§ **SOURCE RECORDS**
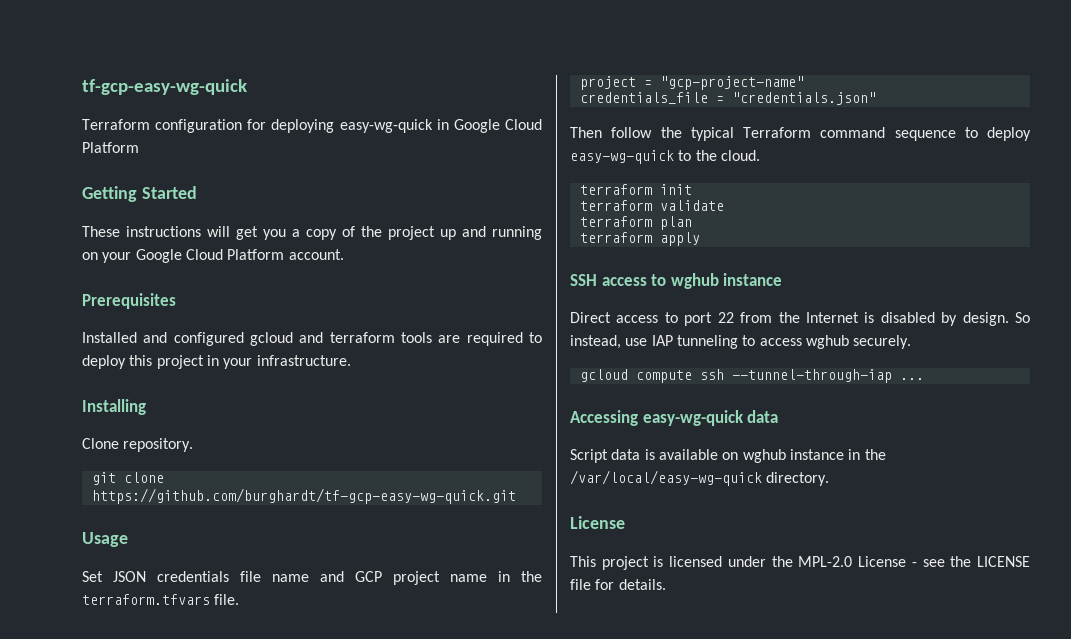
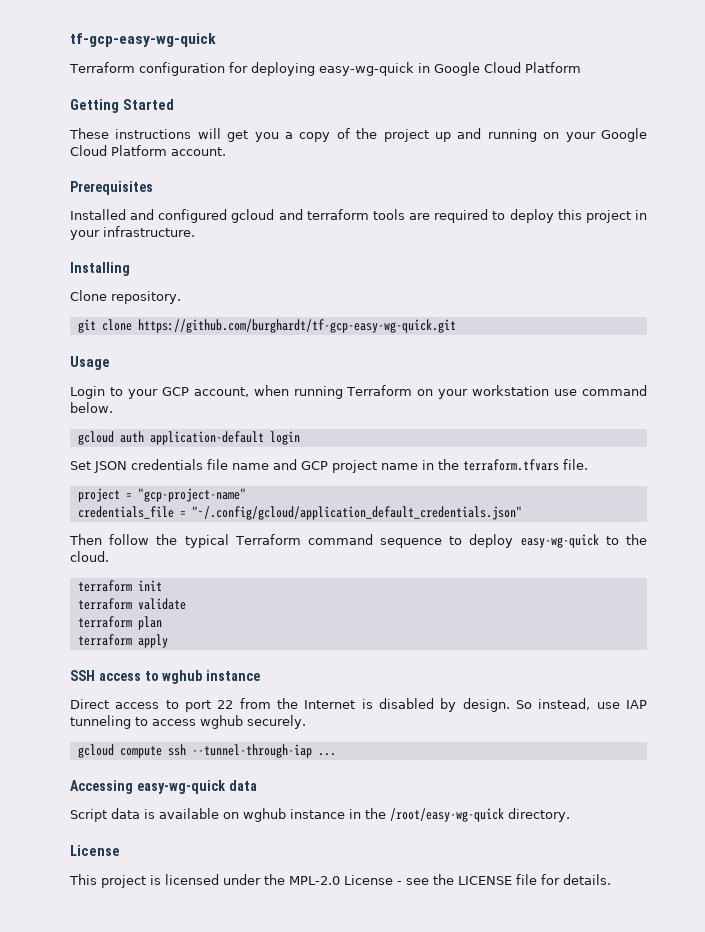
+ Login to your GCP account, when running Terraform on your workstation use command below.
+ gcloud auth application-default login
- credentials_file = "credentials.json"
+ credentials_file = "~/.config/gcloud/application_default_credentials.json"
- Script data is available on wghub instance in the /var/local/easy-wg-quick directory.
+ Script data is available on wghub instance in the /root/easy-wg-quick directory.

§ **EXERCISE DIRECTIONS**
Without copying any picture, repeat all of the entries exactly.

§ **RESULT**
+ Login to your GCP account, when running Terraform on your workstation use command below.
+ gcloud auth application-default login
- credentials_file = "credentials.json"
+ credentials_file = "~/.config/gcloud/application_default_credentials.json"
- Script data is available on wghub instance in the /var/local/easy-wg-quick directory.
+ Script data is available on wghub instance in the /root/easy-wg-quick directory.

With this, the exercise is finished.